"""

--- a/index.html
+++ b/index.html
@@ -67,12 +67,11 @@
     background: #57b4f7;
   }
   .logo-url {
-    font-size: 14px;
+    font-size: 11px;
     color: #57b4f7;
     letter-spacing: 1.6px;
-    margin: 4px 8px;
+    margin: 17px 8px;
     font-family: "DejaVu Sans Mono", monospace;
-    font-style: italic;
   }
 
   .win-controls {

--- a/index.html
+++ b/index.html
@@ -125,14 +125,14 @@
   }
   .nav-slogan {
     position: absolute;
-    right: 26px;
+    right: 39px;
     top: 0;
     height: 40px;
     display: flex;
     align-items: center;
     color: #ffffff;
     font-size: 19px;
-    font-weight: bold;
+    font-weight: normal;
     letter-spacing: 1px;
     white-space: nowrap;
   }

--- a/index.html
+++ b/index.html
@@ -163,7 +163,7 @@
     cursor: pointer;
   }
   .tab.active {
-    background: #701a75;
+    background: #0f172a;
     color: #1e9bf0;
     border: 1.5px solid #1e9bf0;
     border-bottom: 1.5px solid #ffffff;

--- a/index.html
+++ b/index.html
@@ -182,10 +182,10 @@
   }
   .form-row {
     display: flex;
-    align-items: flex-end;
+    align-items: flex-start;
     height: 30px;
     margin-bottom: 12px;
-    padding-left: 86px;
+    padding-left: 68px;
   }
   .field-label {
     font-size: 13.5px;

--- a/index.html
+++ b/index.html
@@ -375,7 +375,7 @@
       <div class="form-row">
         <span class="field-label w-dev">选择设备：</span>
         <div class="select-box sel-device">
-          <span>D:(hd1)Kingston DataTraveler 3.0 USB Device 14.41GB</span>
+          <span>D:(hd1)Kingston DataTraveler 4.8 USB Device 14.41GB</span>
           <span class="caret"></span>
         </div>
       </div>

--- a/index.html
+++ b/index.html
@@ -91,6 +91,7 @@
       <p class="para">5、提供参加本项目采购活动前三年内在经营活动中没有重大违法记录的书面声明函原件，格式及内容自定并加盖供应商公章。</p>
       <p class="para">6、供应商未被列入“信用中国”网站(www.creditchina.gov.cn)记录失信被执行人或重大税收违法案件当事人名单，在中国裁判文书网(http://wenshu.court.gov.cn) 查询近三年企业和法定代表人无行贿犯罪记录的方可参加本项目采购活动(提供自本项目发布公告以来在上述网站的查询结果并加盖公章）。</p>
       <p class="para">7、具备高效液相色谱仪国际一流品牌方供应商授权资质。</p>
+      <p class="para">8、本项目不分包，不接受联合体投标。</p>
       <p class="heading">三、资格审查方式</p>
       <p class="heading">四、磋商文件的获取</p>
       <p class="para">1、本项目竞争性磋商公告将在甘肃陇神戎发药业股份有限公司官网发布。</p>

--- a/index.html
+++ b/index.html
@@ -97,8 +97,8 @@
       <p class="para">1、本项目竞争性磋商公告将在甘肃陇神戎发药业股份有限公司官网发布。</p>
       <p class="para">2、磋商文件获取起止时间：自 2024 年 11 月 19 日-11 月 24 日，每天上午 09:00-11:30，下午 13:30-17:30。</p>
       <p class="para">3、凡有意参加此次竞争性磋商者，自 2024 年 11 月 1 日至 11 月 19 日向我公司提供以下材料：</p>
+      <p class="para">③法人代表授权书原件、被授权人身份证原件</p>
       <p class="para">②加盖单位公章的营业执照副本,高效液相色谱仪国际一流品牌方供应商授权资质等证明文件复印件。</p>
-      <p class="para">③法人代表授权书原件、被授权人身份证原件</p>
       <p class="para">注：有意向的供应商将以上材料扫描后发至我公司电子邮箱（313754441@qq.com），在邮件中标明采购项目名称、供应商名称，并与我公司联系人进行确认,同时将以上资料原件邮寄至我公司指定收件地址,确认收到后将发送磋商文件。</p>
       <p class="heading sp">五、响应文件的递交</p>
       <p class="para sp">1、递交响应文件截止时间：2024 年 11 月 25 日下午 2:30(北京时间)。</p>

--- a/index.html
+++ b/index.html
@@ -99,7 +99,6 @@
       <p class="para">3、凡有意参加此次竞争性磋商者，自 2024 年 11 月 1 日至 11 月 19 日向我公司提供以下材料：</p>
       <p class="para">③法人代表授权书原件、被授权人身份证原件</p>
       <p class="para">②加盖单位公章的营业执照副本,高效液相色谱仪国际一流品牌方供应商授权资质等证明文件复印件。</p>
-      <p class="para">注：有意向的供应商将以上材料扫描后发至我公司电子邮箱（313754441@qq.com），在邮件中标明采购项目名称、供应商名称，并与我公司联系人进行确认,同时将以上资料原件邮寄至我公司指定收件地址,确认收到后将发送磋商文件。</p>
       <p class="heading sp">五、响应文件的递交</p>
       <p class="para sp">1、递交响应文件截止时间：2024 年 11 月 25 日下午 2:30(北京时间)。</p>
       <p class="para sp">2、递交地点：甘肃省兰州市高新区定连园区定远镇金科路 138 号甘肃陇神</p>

"""

▶ Task to carry out: Each record is to be restated word for word.

▶ Exercise solution:
--- a/index.html
+++ b/index.html
@@ -67,12 +67,11 @@
     background: #57b4f7;
   }
   .logo-url {
-    font-size: 14px;
+    font-size: 11px;
     color: #57b4f7;
     letter-spacing: 1.6px;
-    margin: 4px 8px;
+    margin: 17px 8px;
     font-family: "DejaVu Sans Mono", monospace;
-    font-style: italic;
   }
 
   .win-controls {

--- a/index.html
+++ b/index.html
@@ -125,14 +125,14 @@
   }
   .nav-slogan {
     position: absolute;
-    right: 26px;
+    right: 39px;
     top: 0;
     height: 40px;
     display: flex;
     align-items: center;
     color: #ffffff;
     font-size: 19px;
-    font-weight: bold;
+    font-weight: normal;
     letter-spacing: 1px;
     white-space: nowrap;
   }

--- a/index.html
+++ b/index.html
@@ -163,7 +163,7 @@
     cursor: pointer;
   }
   .tab.active {
-    background: #701a75;
+    background: #0f172a;
     color: #1e9bf0;
     border: 1.5px solid #1e9bf0;
     border-bottom: 1.5px solid #ffffff;

--- a/index.html
+++ b/index.html
@@ -182,10 +182,10 @@
   }
   .form-row {
     display: flex;
-    align-items: flex-end;
+    align-items: flex-start;
     height: 30px;
     margin-bottom: 12px;
-    padding-left: 86px;
+    padding-left: 68px;
   }
   .field-label {
     font-size: 13.5px;

--- a/index.html
+++ b/index.html
@@ -375,7 +375,7 @@
       <div class="form-row">
         <span class="field-label w-dev">选择设备：</span>
         <div class="select-box sel-device">
-          <span>D:(hd1)Kingston DataTraveler 3.0 USB Device 14.41GB</span>
+          <span>D:(hd1)Kingston DataTraveler 4.8 USB Device 14.41GB</span>
           <span class="caret"></span>
         </div>
       </div>

--- a/index.html
+++ b/index.html
@@ -91,6 +91,7 @@
       <p class="para">5、提供参加本项目采购活动前三年内在经营活动中没有重大违法记录的书面声明函原件，格式及内容自定并加盖供应商公章。</p>
       <p class="para">6、供应商未被列入“信用中国”网站(www.creditchina.gov.cn)记录失信被执行人或重大税收违法案件当事人名单，在中国裁判文书网(http://wenshu.court.gov.cn) 查询近三年企业和法定代表人无行贿犯罪记录的方可参加本项目采购活动(提供自本项目发布公告以来在上述网站的查询结果并加盖公章）。</p>
       <p class="para">7、具备高效液相色谱仪国际一流品牌方供应商授权资质。</p>
+      <p class="para">8、本项目不分包，不接受联合体投标。</p>
       <p class="heading">三、资格审查方式</p>
       <p class="heading">四、磋商文件的获取</p>
       <p class="para">1、本项目竞争性磋商公告将在甘肃陇神戎发药业股份有限公司官网发布。</p>

--- a/index.html
+++ b/index.html
@@ -97,8 +97,8 @@
       <p class="para">1、本项目竞争性磋商公告将在甘肃陇神戎发药业股份有限公司官网发布。</p>
       <p class="para">2、磋商文件获取起止时间：自 2024 年 11 月 19 日-11 月 24 日，每天上午 09:00-11:30，下午 13:30-17:30。</p>
       <p class="para">3、凡有意参加此次竞争性磋商者，自 2024 年 11 月 1 日至 11 月 19 日向我公司提供以下材料：</p>
+      <p class="para">③法人代表授权书原件、被授权人身份证原件</p>
       <p class="para">②加盖单位公章的营业执照副本,高效液相色谱仪国际一流品牌方供应商授权资质等证明文件复印件。</p>
-      <p class="para">③法人代表授权书原件、被授权人身份证原件</p>
       <p class="para">注：有意向的供应商将以上材料扫描后发至我公司电子邮箱（313754441@qq.com），在邮件中标明采购项目名称、供应商名称，并与我公司联系人进行确认,同时将以上资料原件邮寄至我公司指定收件地址,确认收到后将发送磋商文件。</p>
       <p class="heading sp">五、响应文件的递交</p>
       <p class="para sp">1、递交响应文件截止时间：2024 年 11 月 25 日下午 2:30(北京时间)。</p>

--- a/index.html
+++ b/index.html
@@ -99,7 +99,6 @@
       <p class="para">3、凡有意参加此次竞争性磋商者，自 2024 年 11 月 1 日至 11 月 19 日向我公司提供以下材料：</p>
       <p class="para">③法人代表授权书原件、被授权人身份证原件</p>
       <p class="para">②加盖单位公章的营业执照副本,高效液相色谱仪国际一流品牌方供应商授权资质等证明文件复印件。</p>
-      <p class="para">注：有意向的供应商将以上材料扫描后发至我公司电子邮箱（313754441@qq.com），在邮件中标明采购项目名称、供应商名称，并与我公司联系人进行确认,同时将以上资料原件邮寄至我公司指定收件地址,确认收到后将发送磋商文件。</p>
       <p class="heading sp">五、响应文件的递交</p>
       <p class="para sp">1、递交响应文件截止时间：2024 年 11 月 25 日下午 2:30(北京时间)。</p>
       <p class="para sp">2、递交地点：甘肃省兰州市高新区定连园区定远镇金科路 138 号甘肃陇神</p>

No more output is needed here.